Top of Dataset records
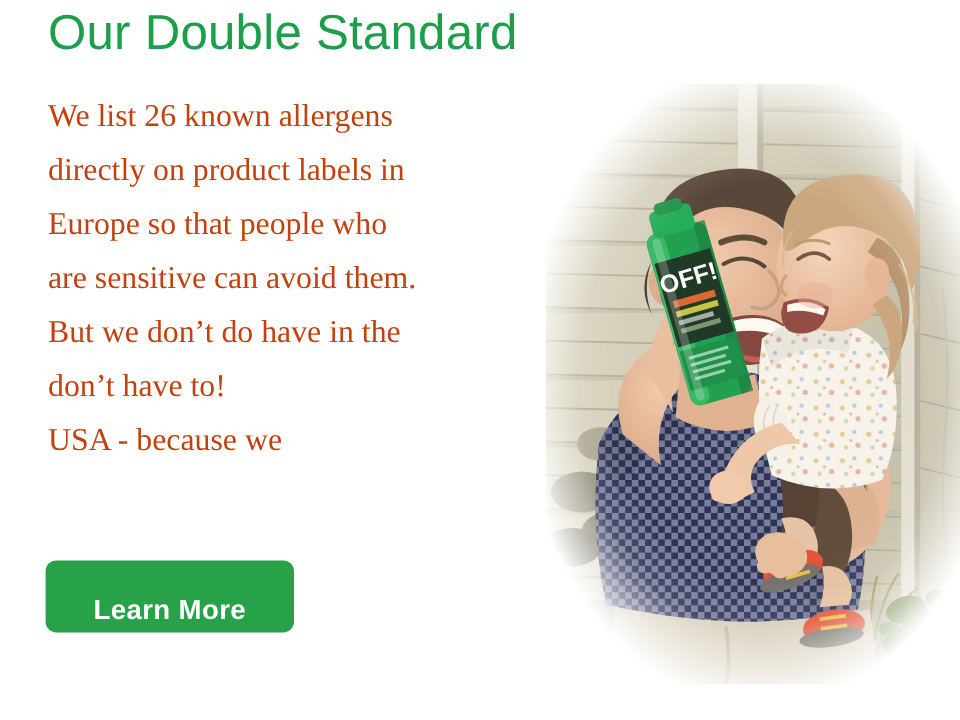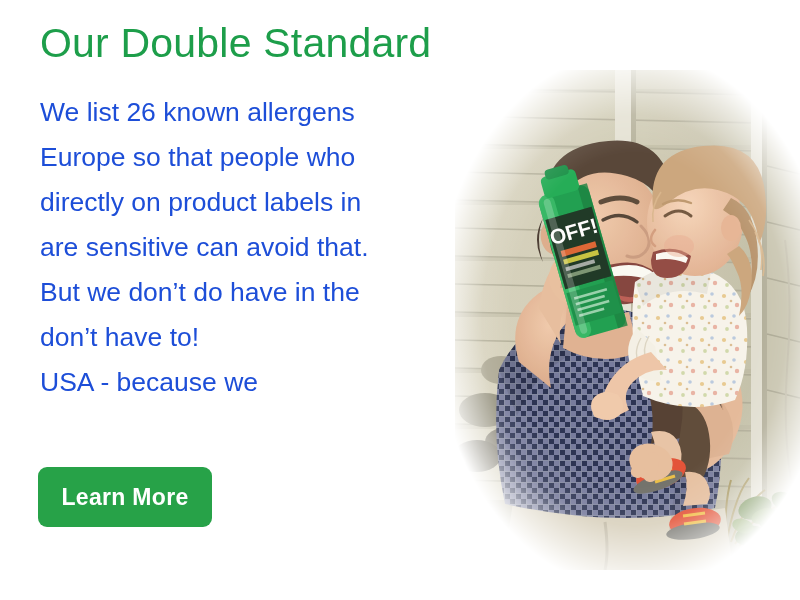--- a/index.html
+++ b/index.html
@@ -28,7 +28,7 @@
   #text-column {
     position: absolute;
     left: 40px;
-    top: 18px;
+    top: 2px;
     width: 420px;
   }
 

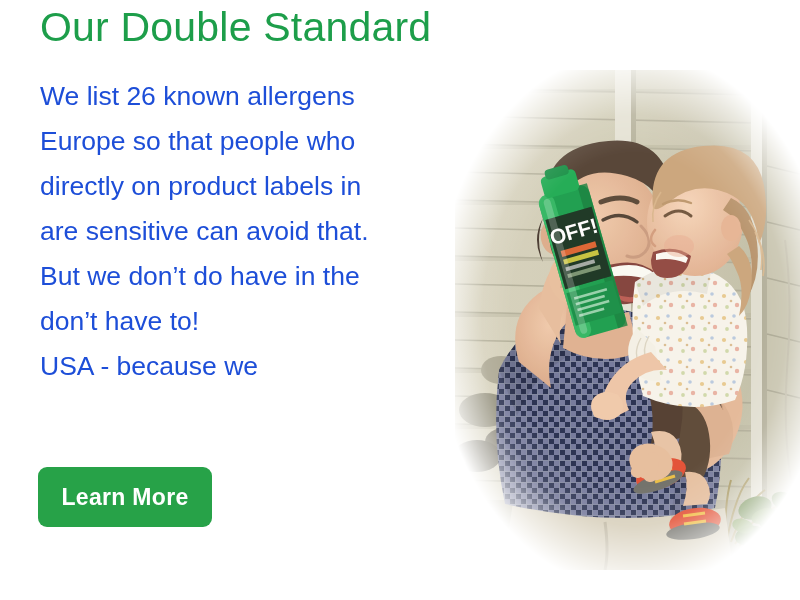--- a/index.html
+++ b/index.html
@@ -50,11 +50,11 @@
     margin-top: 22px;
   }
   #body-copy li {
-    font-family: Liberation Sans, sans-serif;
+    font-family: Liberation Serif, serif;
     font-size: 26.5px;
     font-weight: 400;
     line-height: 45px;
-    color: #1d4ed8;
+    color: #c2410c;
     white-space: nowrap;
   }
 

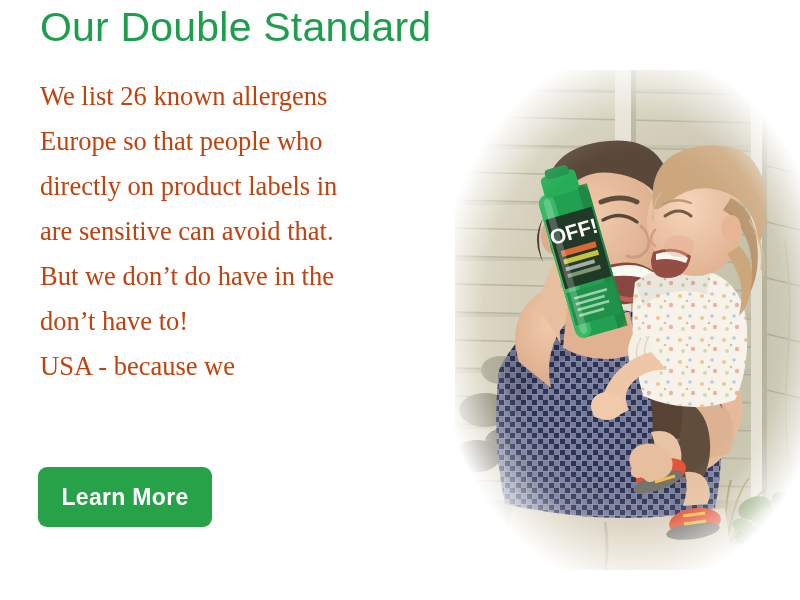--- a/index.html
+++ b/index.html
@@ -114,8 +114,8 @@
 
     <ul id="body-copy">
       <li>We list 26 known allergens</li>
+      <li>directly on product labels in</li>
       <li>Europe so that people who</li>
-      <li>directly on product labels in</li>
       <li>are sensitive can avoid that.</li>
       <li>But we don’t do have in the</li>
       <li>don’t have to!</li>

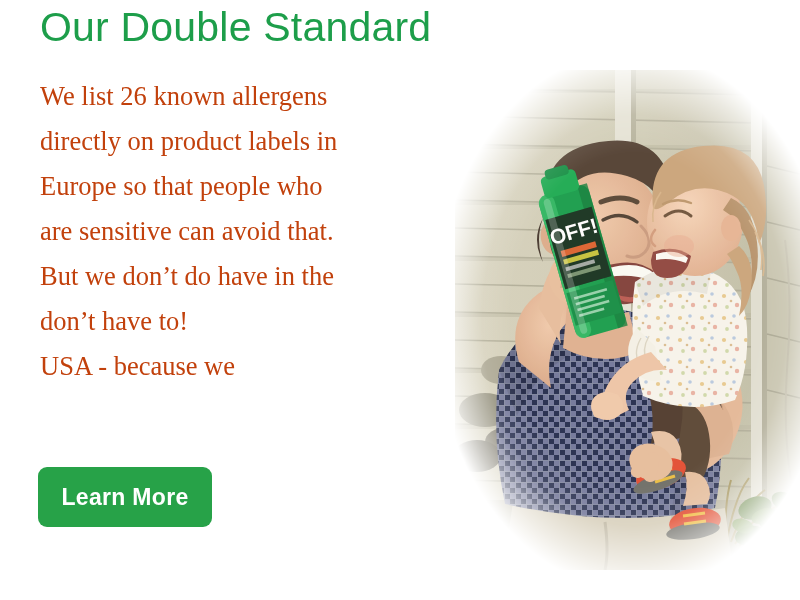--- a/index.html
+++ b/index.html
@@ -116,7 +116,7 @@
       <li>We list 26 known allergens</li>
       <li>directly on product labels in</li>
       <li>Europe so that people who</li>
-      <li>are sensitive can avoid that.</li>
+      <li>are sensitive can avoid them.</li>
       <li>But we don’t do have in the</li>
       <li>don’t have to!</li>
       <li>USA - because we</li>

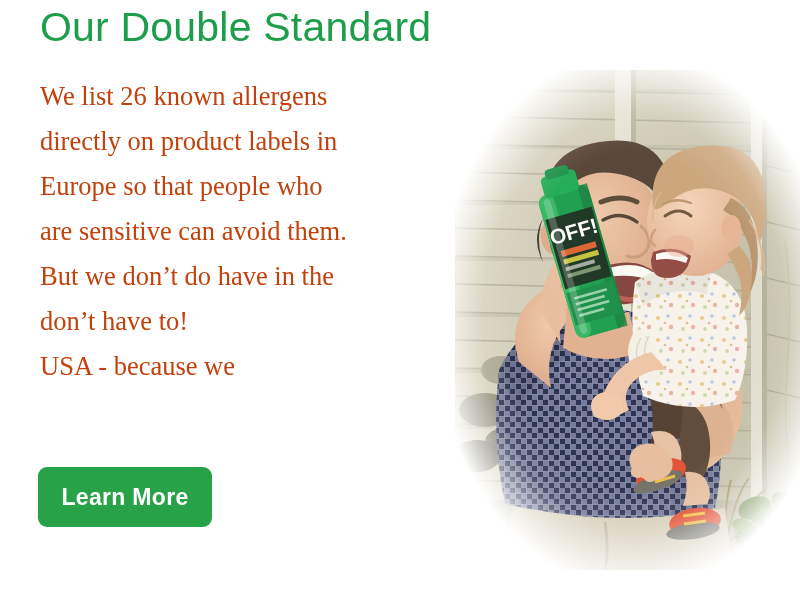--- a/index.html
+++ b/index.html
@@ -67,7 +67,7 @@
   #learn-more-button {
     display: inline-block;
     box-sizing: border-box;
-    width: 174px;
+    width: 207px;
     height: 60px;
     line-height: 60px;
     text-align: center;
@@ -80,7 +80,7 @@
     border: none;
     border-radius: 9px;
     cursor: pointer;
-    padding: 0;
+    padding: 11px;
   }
Bottom of Dataset records
Top of Dataset records
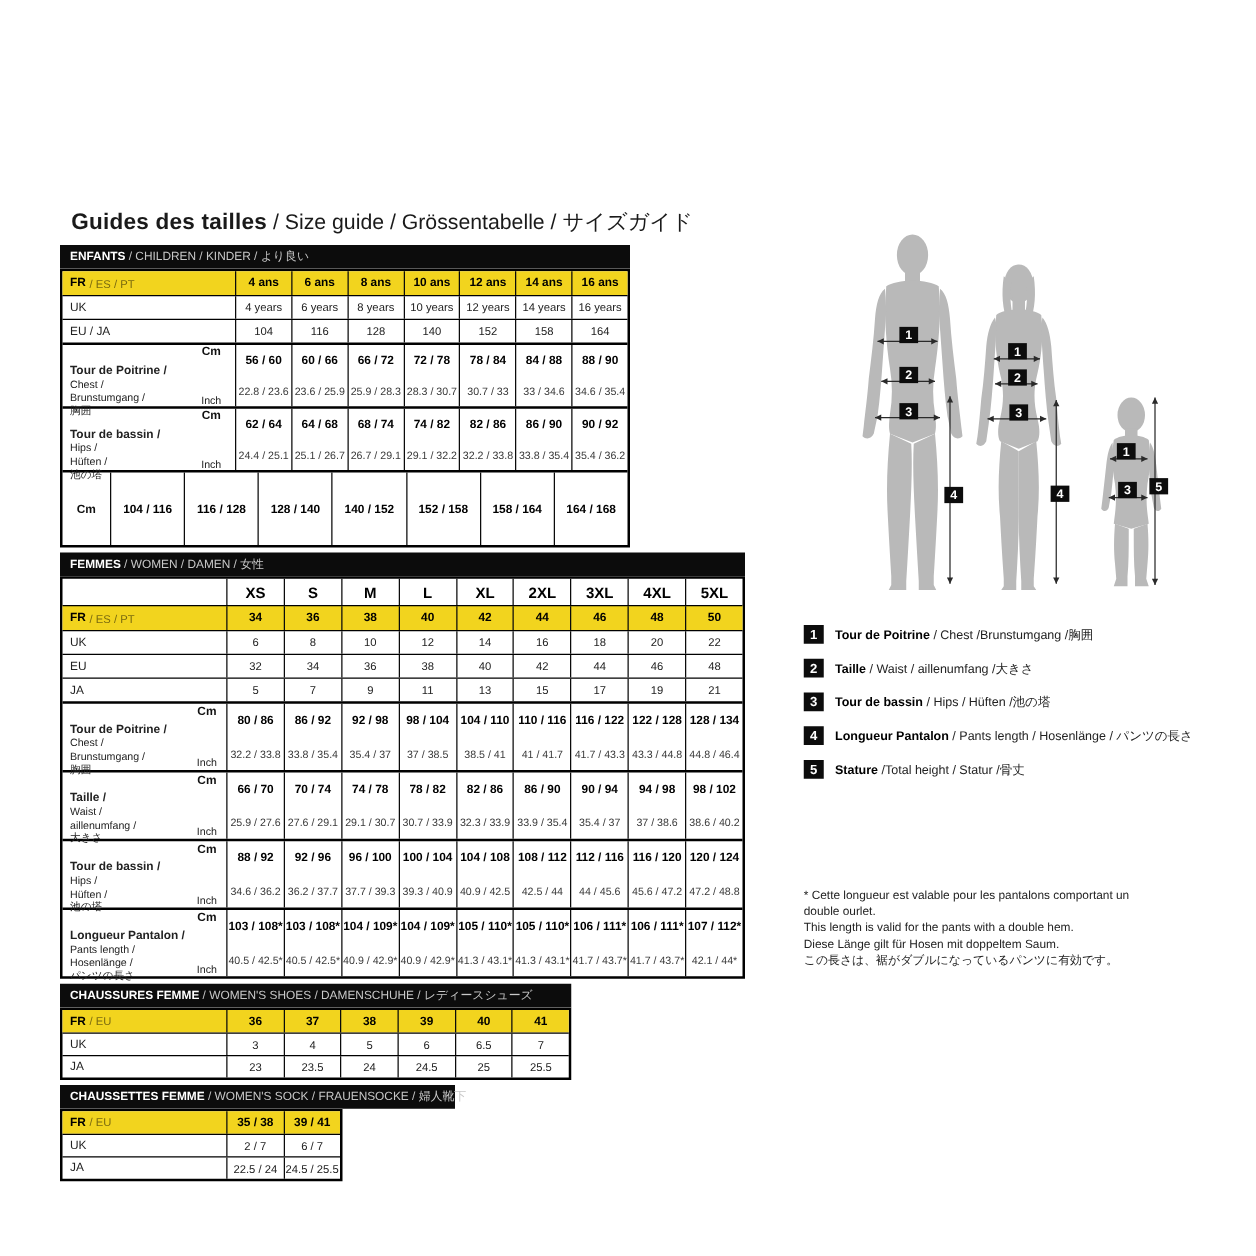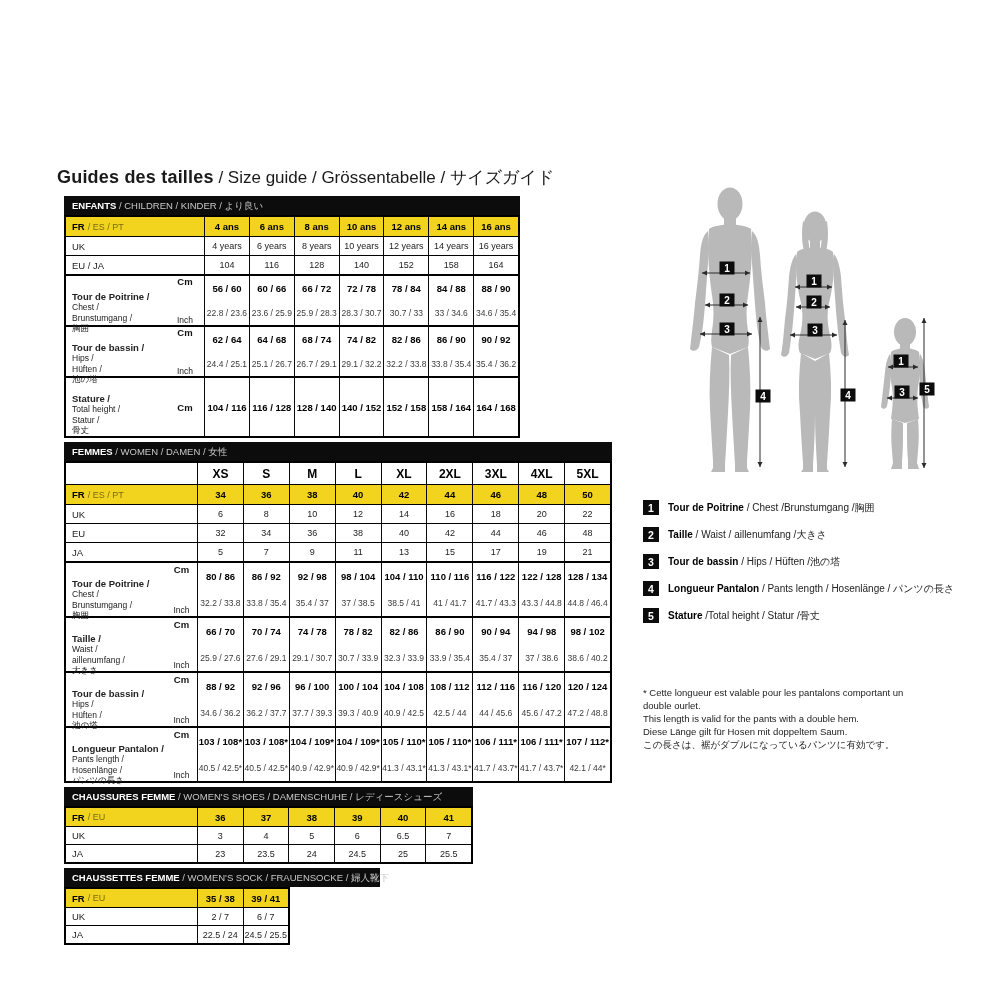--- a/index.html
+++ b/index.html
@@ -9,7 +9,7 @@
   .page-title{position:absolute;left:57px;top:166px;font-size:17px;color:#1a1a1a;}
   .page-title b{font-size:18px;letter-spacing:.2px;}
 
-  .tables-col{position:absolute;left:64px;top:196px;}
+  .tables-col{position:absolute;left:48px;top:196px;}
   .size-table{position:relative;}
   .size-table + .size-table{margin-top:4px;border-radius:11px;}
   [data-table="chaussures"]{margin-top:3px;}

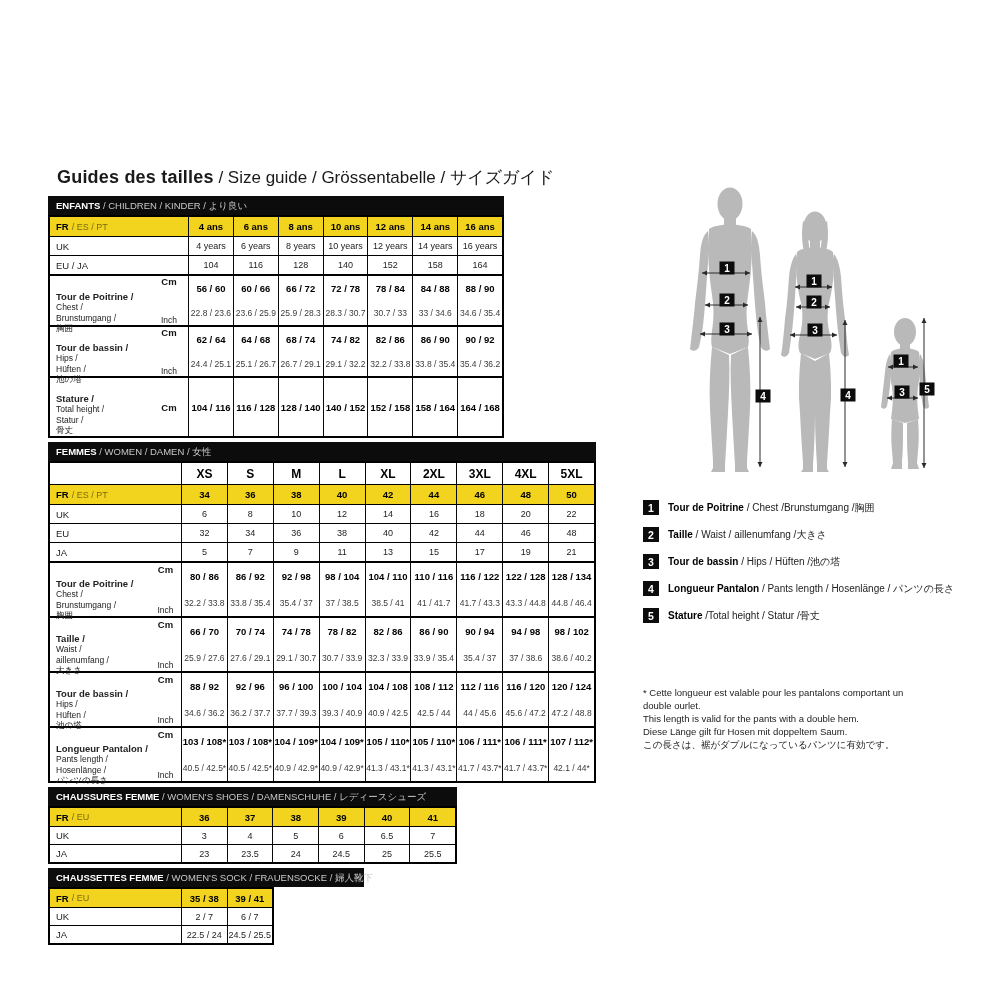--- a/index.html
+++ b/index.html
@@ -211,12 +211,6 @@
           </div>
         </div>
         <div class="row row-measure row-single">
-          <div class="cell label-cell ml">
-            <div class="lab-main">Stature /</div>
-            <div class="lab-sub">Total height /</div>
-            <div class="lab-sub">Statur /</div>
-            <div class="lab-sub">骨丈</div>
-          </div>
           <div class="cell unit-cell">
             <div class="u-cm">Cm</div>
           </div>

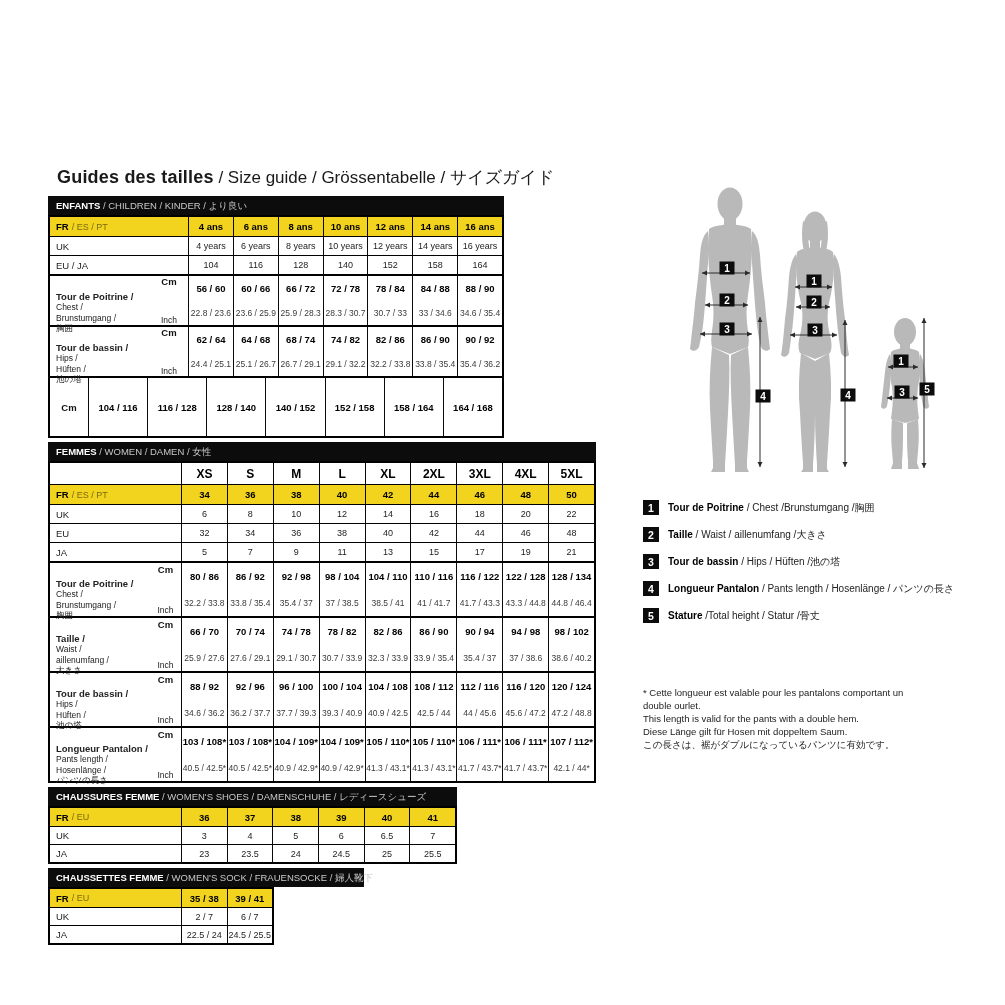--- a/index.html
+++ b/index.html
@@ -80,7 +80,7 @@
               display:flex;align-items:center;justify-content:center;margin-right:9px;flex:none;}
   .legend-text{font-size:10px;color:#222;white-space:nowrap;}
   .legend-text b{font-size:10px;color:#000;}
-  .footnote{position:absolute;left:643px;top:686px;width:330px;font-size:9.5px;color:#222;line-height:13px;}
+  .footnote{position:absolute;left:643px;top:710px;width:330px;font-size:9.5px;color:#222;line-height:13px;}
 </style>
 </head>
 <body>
Bottom of Dataset records
Assignment:
Look through the records and gather every line containing "sensitive".

Task answer:
       <li>are sensitive can avoid that.</li>
-      <li>are sensitive can avoid that.</li>
+      <li>are sensitive can avoid them.</li>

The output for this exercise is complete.